La rentrée littéraire française aura, une fois encore, été très riche, diverse, exaltante. Des romans fabuleux, racontant les destins d’hommes et de femmes venus de tous les horizons. Mais parmi les essais publiés en cette saison, l’un m’a particulièrement intéressée. C’est celui de la romancière et sociologue Kaoutar Harchi, Je n’ai qu’une langue ce n’est pas la mienne, Des écrivains à l’épreuve (Fayard). La chercheuse, qui emprunte là une formule à Jacques Derrida, y allie grande rigueur de la pensée et beauté de la langue pour explorer un sujet encore méconnu et pourtant passionnant: la reconnaissance des écrivains étrangers de langue française.
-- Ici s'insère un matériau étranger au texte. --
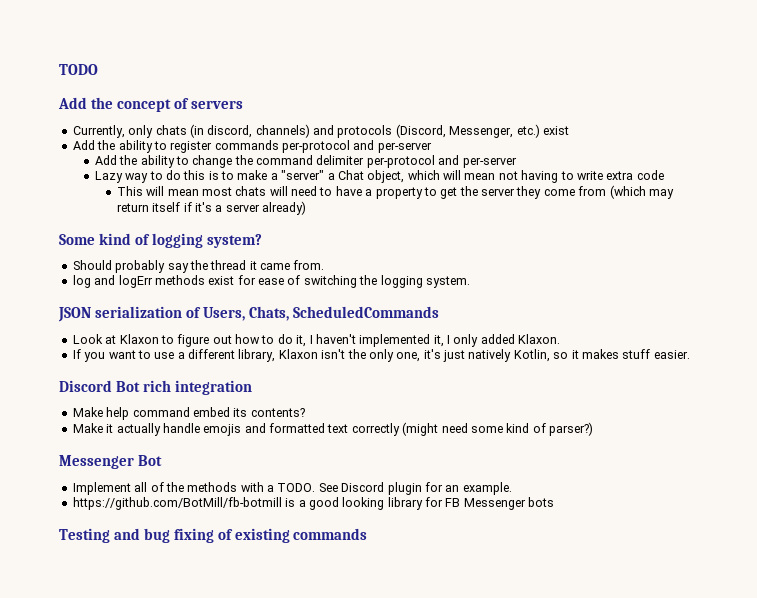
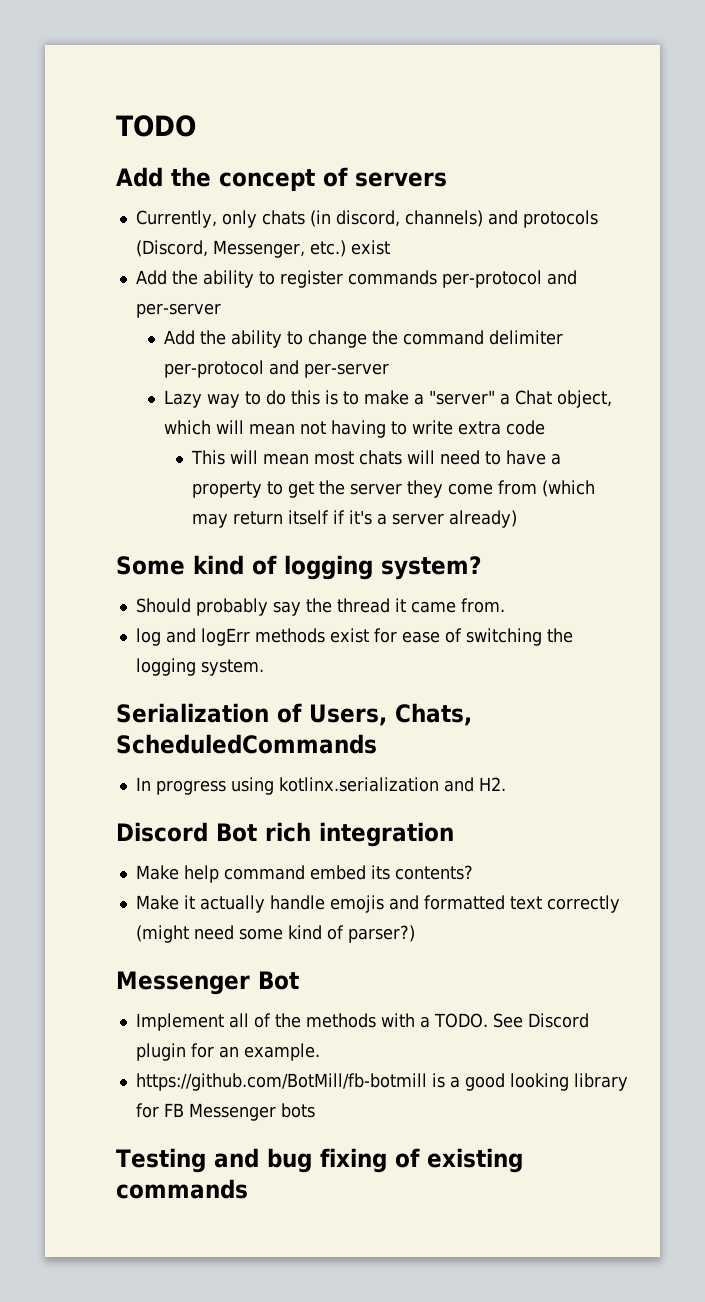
[58,306,182,322] JSON serialization -> [116,703,269,723] Serialization
[72,334,561,347] [72,349,690,362] Look at Klaxon to figure out how to do it, I haven't implemented it, I only added Klaxon. // If you want to use a different library, Klaxon isn't the only one, it's just natively Kotlin, so it makes stuff easier. -> [135,777,506,795] In progress using kotlinx.serialization and H2.

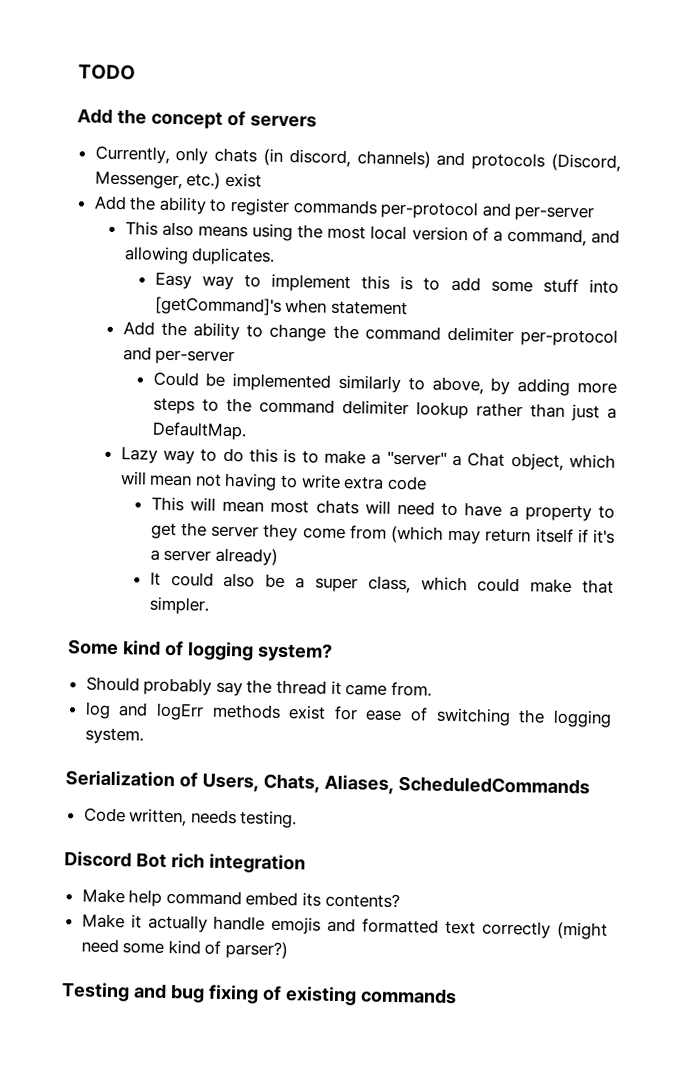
(221, 310) none -> [124,221,621,247] [123,246,276,266] [154,271,619,294] [154,296,408,316] // This also means using the most local version of a command, and allowing duplicates. // Easy way to implement this is to add some stuff into [getCommand]'s when statement
(389, 370) none -> [152,371,617,397] [152,397,617,422] [151,421,247,441] // Could be implemented similarly to above, by adding more steps to the command delimiter lookup rather than just a DefaultMap.
(517, 519) none -> [149,571,615,594] [148,596,210,615] // It could also be a super class, which could make that simpler.
(472, 714) none -> [323,774,394,794] Aliases,
[135,777,506,795] In progress using kotlinx.serialization and H2. -> [83,807,298,829] Code written, needs testing.
[116,971,299,995] [135,1013,589,1031] [135,1043,320,1061] [135,1073,628,1091] [135,1103,315,1121] // Messenger Bot // Implement all of the methods with a TODO. See Discord plugin for an example. // https://github.com/BotMill/fb-botmill is a good looking library for FB Messenger bots -> (289, 950) none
La sociologue part ici d’une idée très forte et que beaucoup se refusent à voir: la création littéraire et sa réception ne sont pas exemptées des conditions de domination à l’œuvre dans la société et sont indissociables de l’idée qu’en France on se fait de la Nation.
Pour cela, elle choisit de revenir sur le parcours de cinq grands écrivains algériens de langue française: Assia Djebbar, Kateb Yacine, Rachid Boudjedra, Kamel Daoud et Boualem Sansal. En la lisant, on explore ainsi tout un pan de l’histoire houleuse et passionnelle entre l’ancienne colonie et la métropole. Kaoutar Harchi ne fait pas une analyse littéraire classique mais tourne son regard vers le «hors-texte», pour interroger la façon dont l'institution littéraire française accueille ceux dont le français n’est pas la langue maternelle. Son constat? Celui de la dureté, voire de la violence des cénacles parisiens vis-à-vis de cette catégorie tout à fait particulière d’écrivains.
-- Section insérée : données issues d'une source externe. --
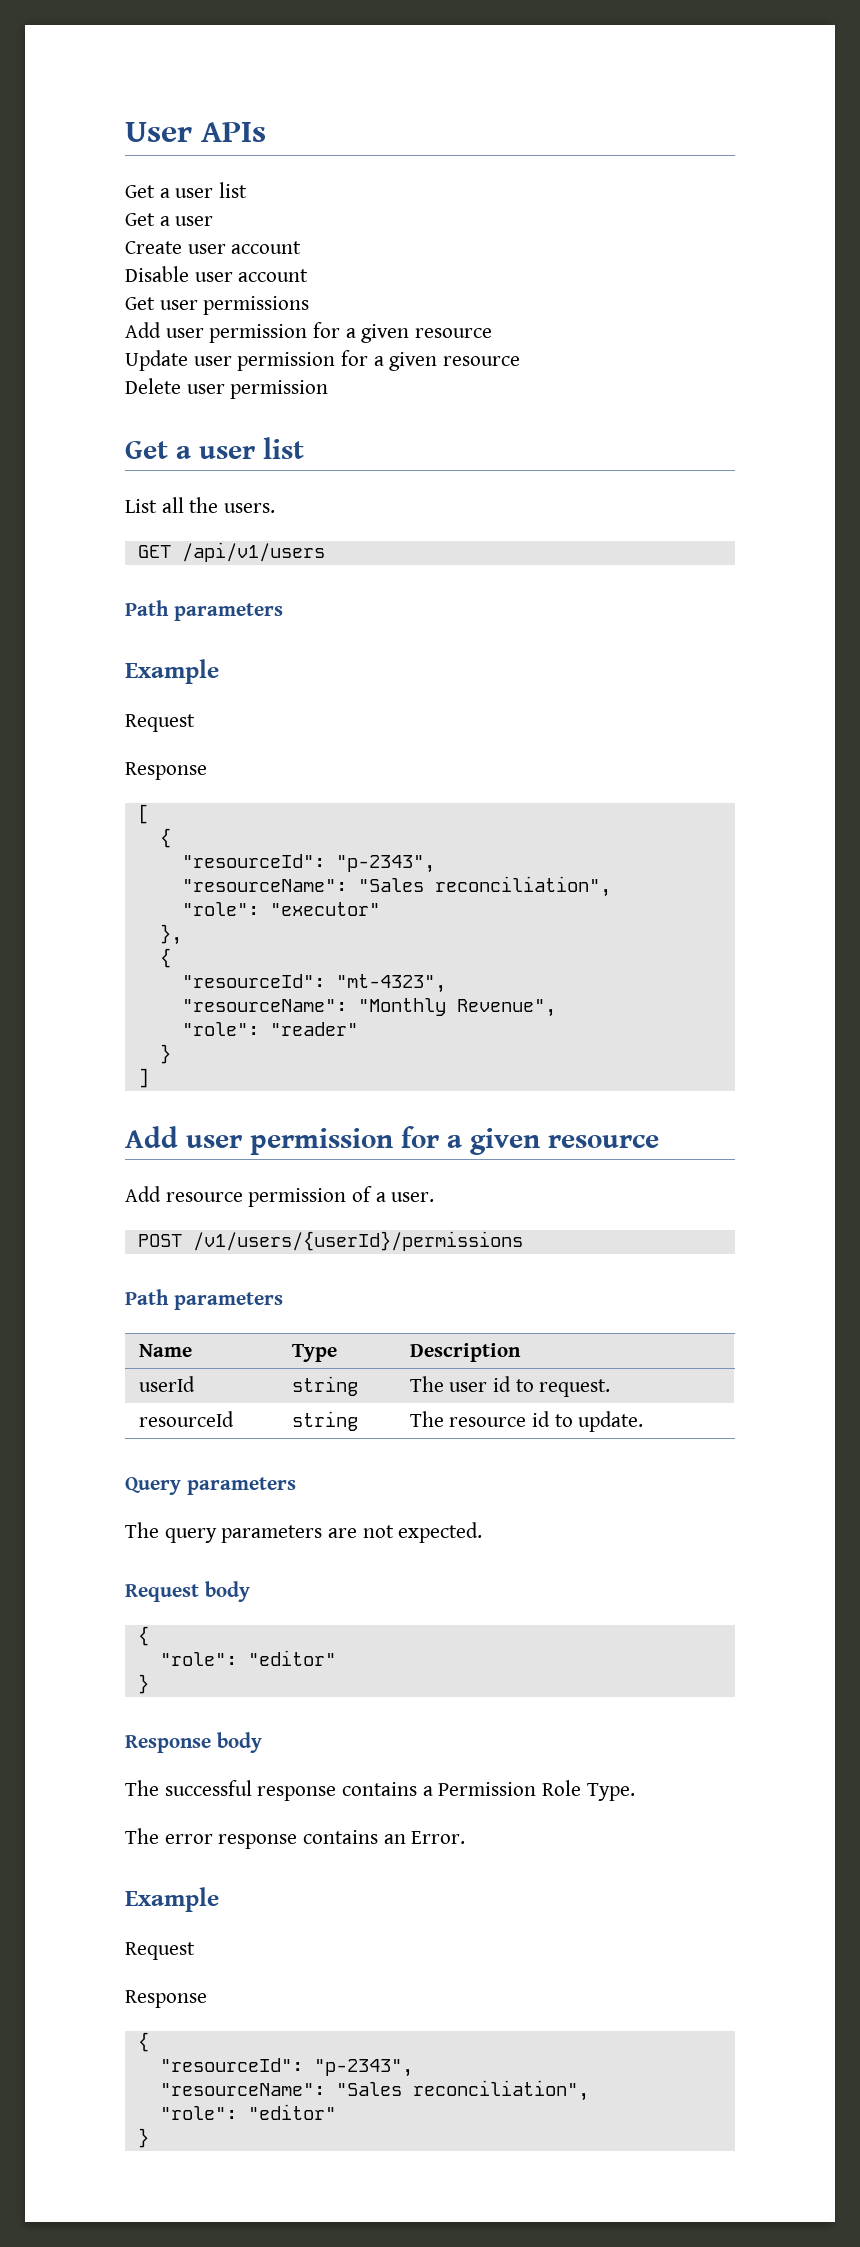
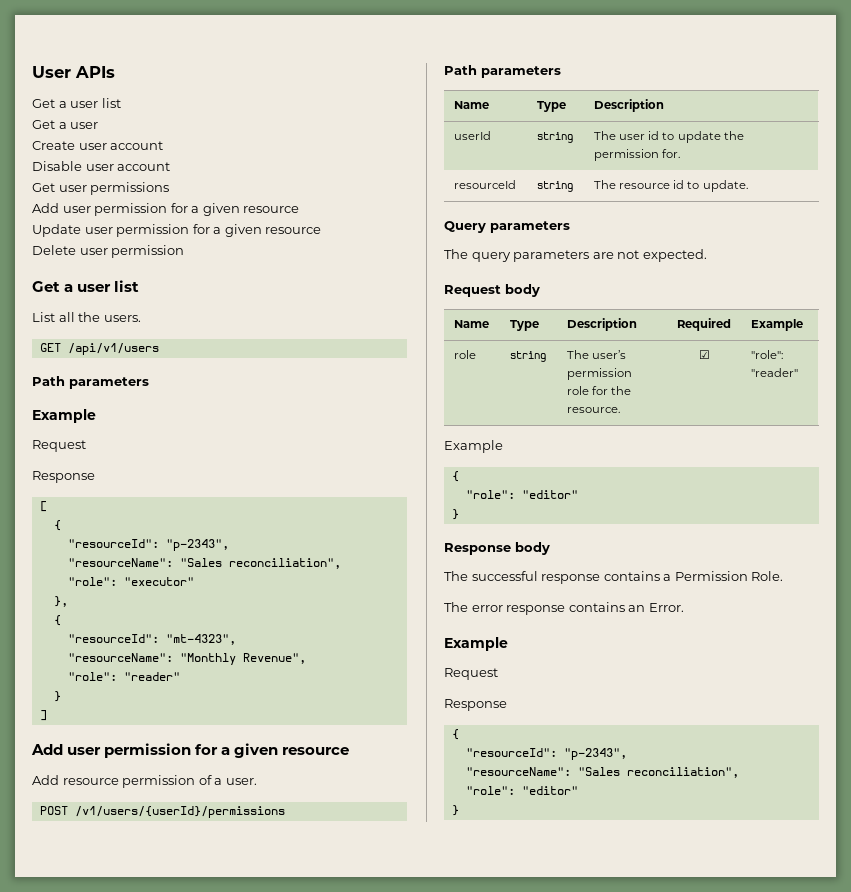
[539,1379,611,1397] request. -> [677,131,744,143] [594,149,681,161] update the permission for.
(250, 1591) none -> [454,320,490,328] [510,320,540,331] [567,318,638,331] [677,318,731,331] [751,319,804,331] [454,350,477,359] [510,351,547,362] [567,350,627,359] [567,368,633,380] [567,386,632,395] [567,407,621,413] [698,350,710,359] [751,350,784,359] [751,368,799,377] [444,440,503,453] // Name | Type | Description | Required | Example // role | string | The user’s permission role for the resource. | ☑ | "role": "reader" // Example
[542,1780,635,1801] Role Type. -> [751,571,784,581] Role.

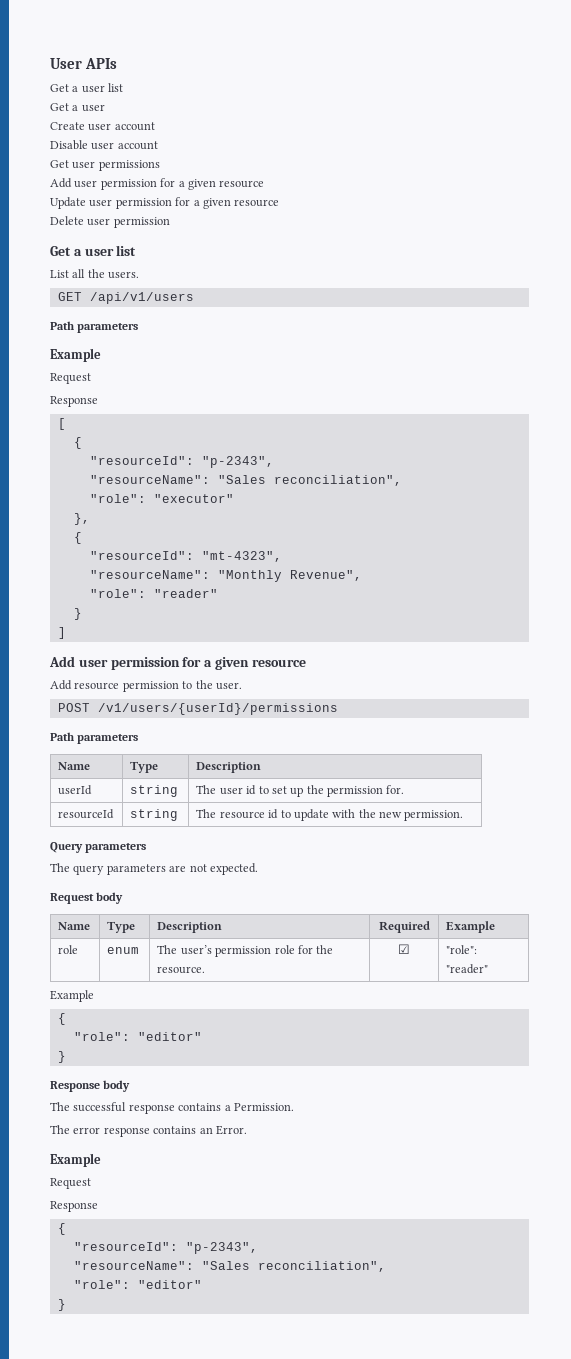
[198,775,223,785] of a -> [182,680,213,689] to the
[677,131,721,143] update -> [271,786,304,797] set up
[702,180,748,192] update. -> [293,809,464,821] update with the new permission.
[510,351,547,362] string -> [107,947,140,954] enum
[674,571,784,581] Permission Role. -> [233,1103,294,1111] Permission.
Car les écrivains étrangers de langue française perturbent la définition nationale de la littérature. Du coup, l'institution ne peut s’empêcher de porter sur eux des jugements extra-littéraires. On interroge leur rapport à la langue et à la nation d’une manière tout à fait différente de la façon dont on le fait pour des écrivains que l’on pourrait grossièrement qualifier de «Français de souche». On aura aussi tendance à pousser cet écrivain à se faire le commentateur de thèmes comme l’identité, le tiraillement entre la terre des origines et la culture française, voire la religion ces dernières années. On assigne parfois à cet écrivain une place tout à fait particulière, moins douce, moins universelle, moins évidemment littéraire aussi.
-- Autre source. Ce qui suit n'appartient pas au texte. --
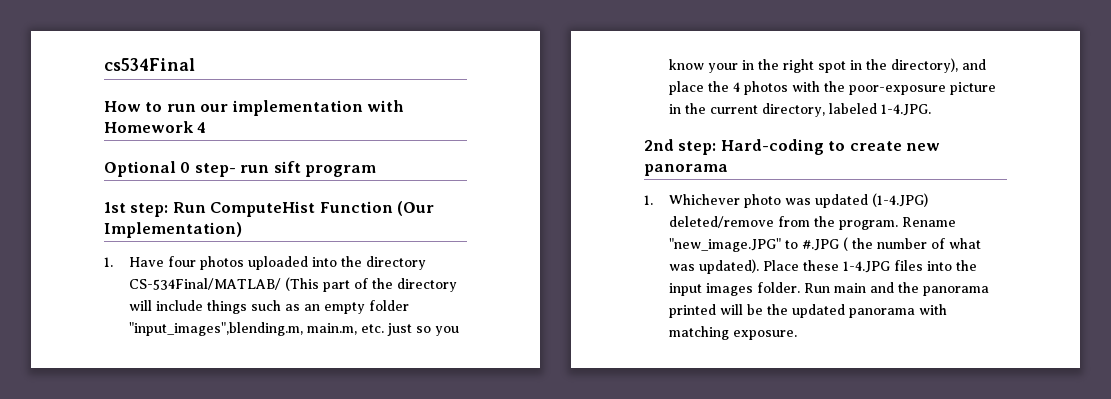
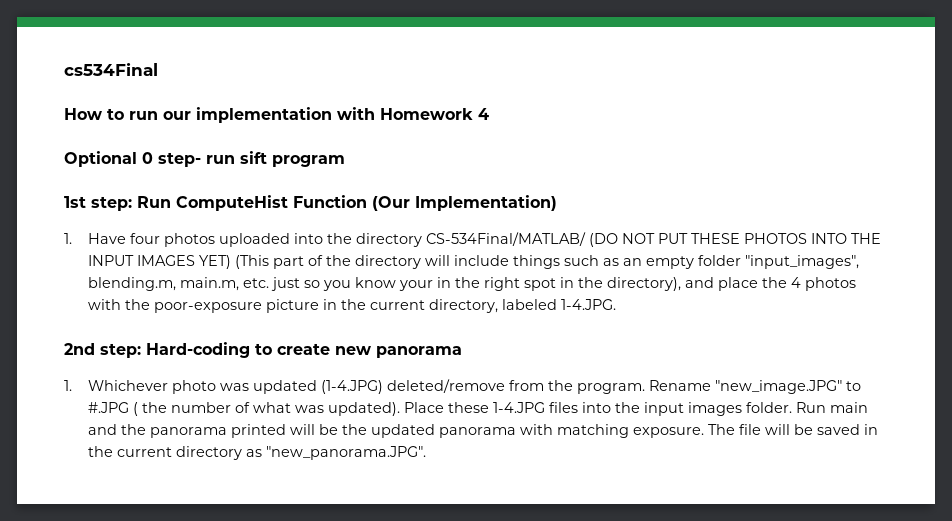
(282, 284) none -> [589,233,882,247] [88,255,232,269] (DO NOT PUT THESE PHOTOS INTO THE INPUT IMAGES YET)
[129,322,304,336] "input_images",blending.m, -> [745,255,860,269] [88,277,177,291] "input_images", blending.m,
(798, 335) none -> [708,424,879,435] [88,446,427,460] The file will be saved in the current directory as "new_panorama.JPG".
D’autant que, du fait des aléas de l’histoire, écrire en français n’est pas anodin pour un écrivain algérien, comme d’ailleurs pour tous les peuples colonisés. «L’écrivain algérien possède la langue, tout en étant lui-même possédé par cette langue» écrit Harchi. Kateb Yacine a marqué les esprits en parlant de la langue française comme d’un «butin de guerre». Il utilisait alors le français comme outil de revendication face au colon. Après la publication de Nedjma, son premier roman, Yacine est perçu comme l'héritier du nouveau roman mais l’écrivain ne se reconnaît pas dans ces codes. Au tournant des années 1970, il rompt d’ailleurs tout contact avec le champ littéraire français, cesse d'écrire en français et décide de monter en Algérie, des pièces en arabe dialectal avec des ouvriers.
Kaoutar Harchi montre bien l’évolution chronologique de ces rapports de force, à mesure que la guerre d’indépendance s’éloigne. On passe alors de l’utilisation du français comme outil de révolte à une forme d’assimilation, d’adaptation de l’écrivain algérien à ce que la France entend faire de lui. On le voit très bien dans l’émouvant chapitre que Kaoutar Harchi consacre à l’écrivain Kamel Daoud, sensation littéraire de la rentrée 2014 avec son roman Meursault contre enquête (Actes Sud), arrivé finaliste au Goncourt et lauréat du Goncourt du premier roman. Elle raconte la façon en quelques semaines dont Kamel Daoud va devenir une icône médiatique et littéraire.
Dans ce chapitre, Kaoutar Harchi nous montre ce qu’il en coûte de traverser les frontières de son pays pour atterrir à Paris, place forte de l’édition littéraire. Dans le cas de Daoud, le texte de son roman est modifié, le sens qu’on lui donne est réorienté pour le public français. Pendant la promotion, le romancier est l’objet de critiques injustes et violentes sur son exil et son supposé regard «extérieur» sur l’Algérie. En un mot on le traite de traitre. Je ne peux que vous inciter à lire ces pages qui en disent très long sur les rapports ambigus que la rive sud de la Méditerranée continue d’entretenir avec l’ancienne puissance coloniale. Et on ne peut qu’espérer que Kaoutar Harchi continuera son travail de recherche pour nous éclairer, pourquoi pas, sur les écrivains marocains de langue française?